As electrical consultants, no two power studies are ever the same because of different designs, circuits and equipment installations. ICS Engineering analyzes the system in a hierarchical way and breaks the investigation down into three categories:
- Power Quality - Brown-outs, black-outs and lightning spikes are well known but did you know that your simple VFD motor controller can change the current supply and affect downstream gear with harmonic interference?
- Grounding Studies and Bonding - We are fanatics for grounding and bonding! Not only for safety but also for correct circuit performance.
- Equipment - Specialized equipment needs to be properly supplied and protected for maximum performance and efficiency. As system integrators, we make sure that the entire system meets the intended reliability and operational costs.
Where Do I Start?
Knowing the different parts of the system is important for maintenance.

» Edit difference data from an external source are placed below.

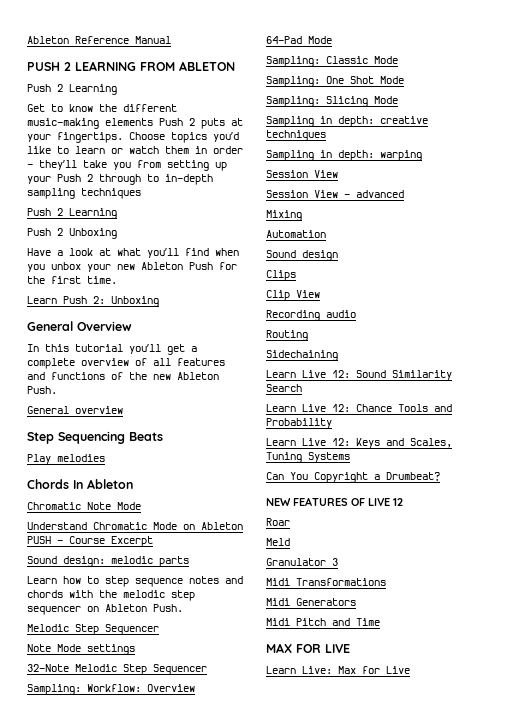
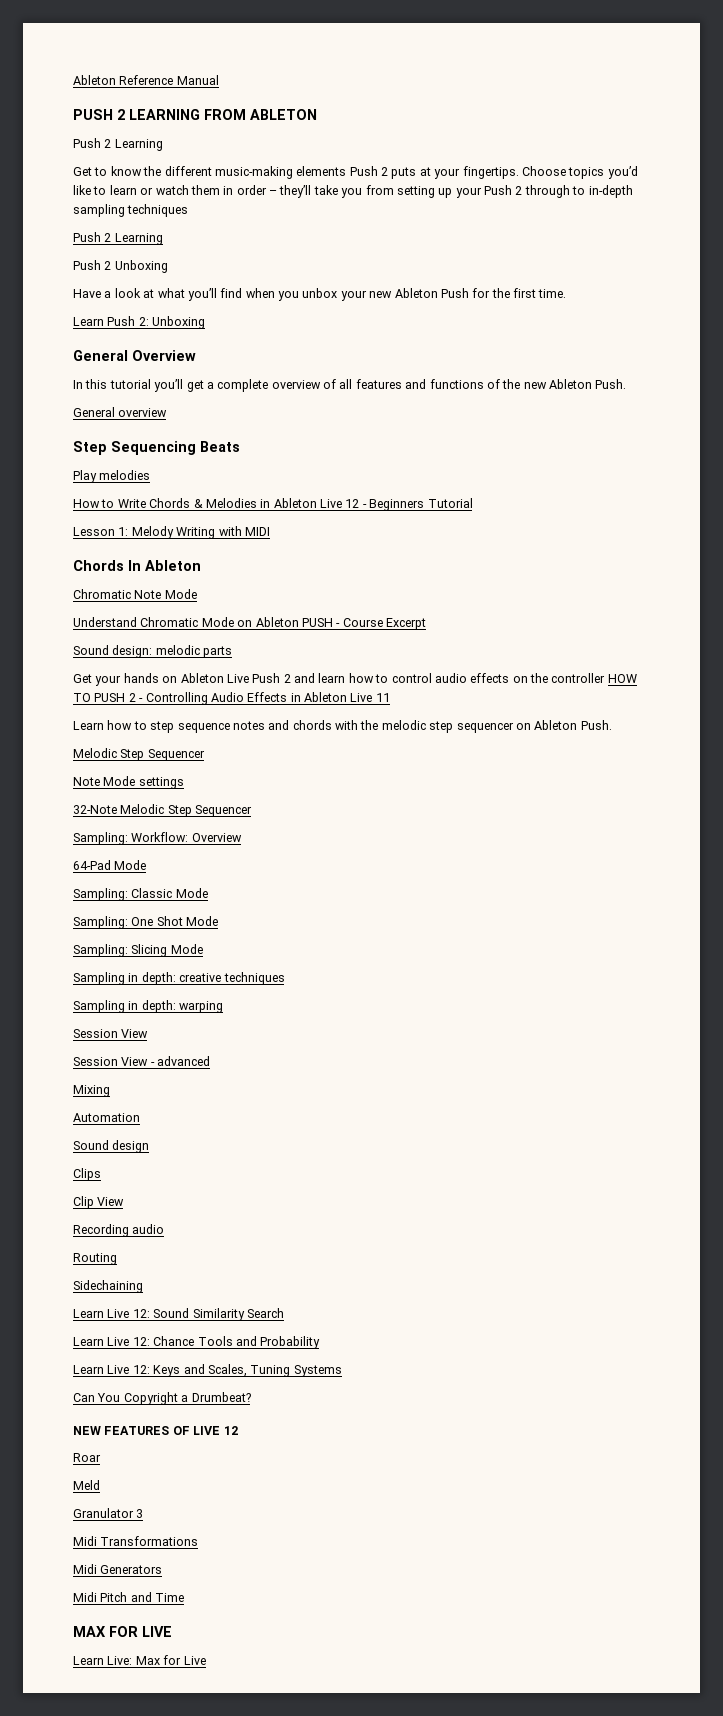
+ How to Write Chords & Melodies in Ableton Live 12 - Beginners Tutorial
+ Lesson 1: Melody Writing with MIDI
+ Get your hands on Ableton Live Push 2 and learn how to control audio effects on the controller HOW TO PUSH 2 - Controlling Audio Effects in Ableton Live 11

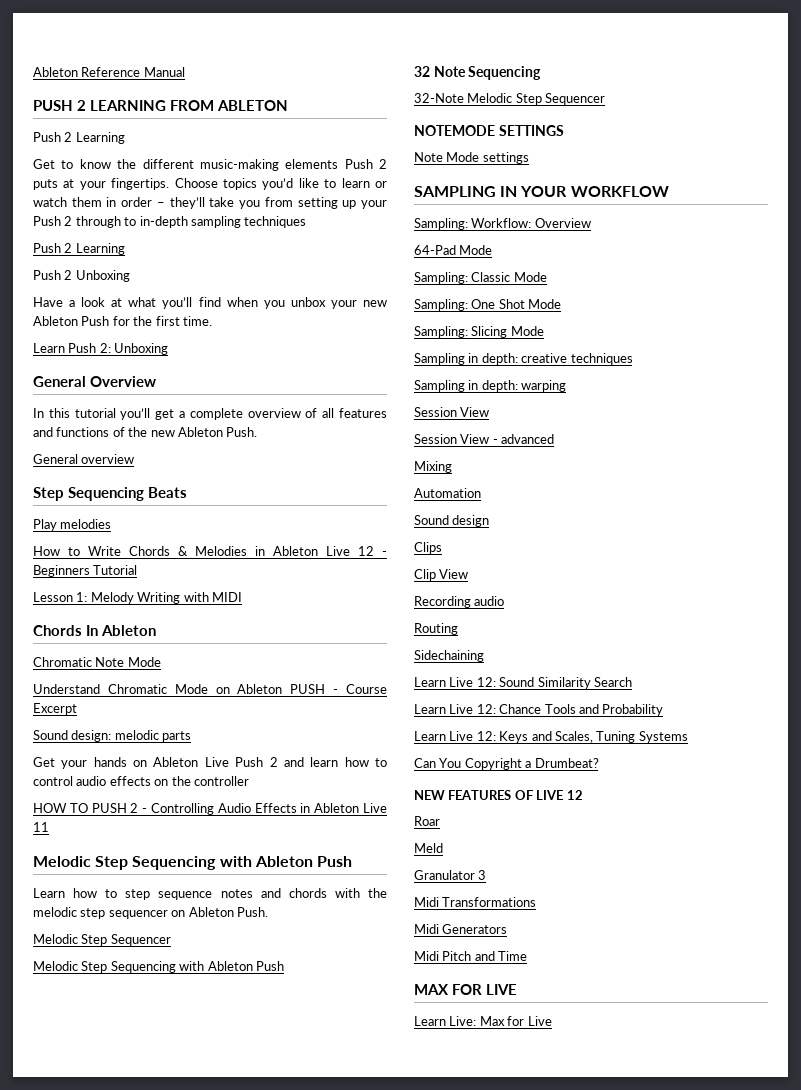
- Get your hands on Ableton Live Push 2 and learn how to control audio effects on the controller HOW TO PUSH 2 - Controlling Audio Effects in Ableton Live 11
+ Get your hands on Ableton Live Push 2 and learn how to control audio effects on the controller
+ HOW TO PUSH 2 - Controlling Audio Effects in Ableton Live 11
+ Melodic Step Sequencing with Ableton Push
  Learn how to step sequence notes and chords with the melodic step sequencer on Ableton Push.
  Melodic Step Sequencer
+ Melodic Step Sequencing with Ableton Push
+ 32 Note Sequencing
+ 32-Note Melodic Step Sequencer
+ NOTEMODE SETTINGS
  Note Mode settings
- 32-Note Melodic Step Sequencer
+ SAMPLING IN YOUR WORKFLOW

Understanding the reliability and how much life is left in each component is even more important for the safety of workers and the financial stability of the facility.
As professional engineers, we work with you to understand how your production systems operate, verify the performance of the power system and then make recommendations on:
- the reliability of the equipment,
- the remaining lifespan of the components
- the cost of operation (watch your power factors)
- the cost of replacement (watch your capital investments)
- the opportunity for upgrade and expansion.
You get the risk management information needed to make long term plans with your limited budget.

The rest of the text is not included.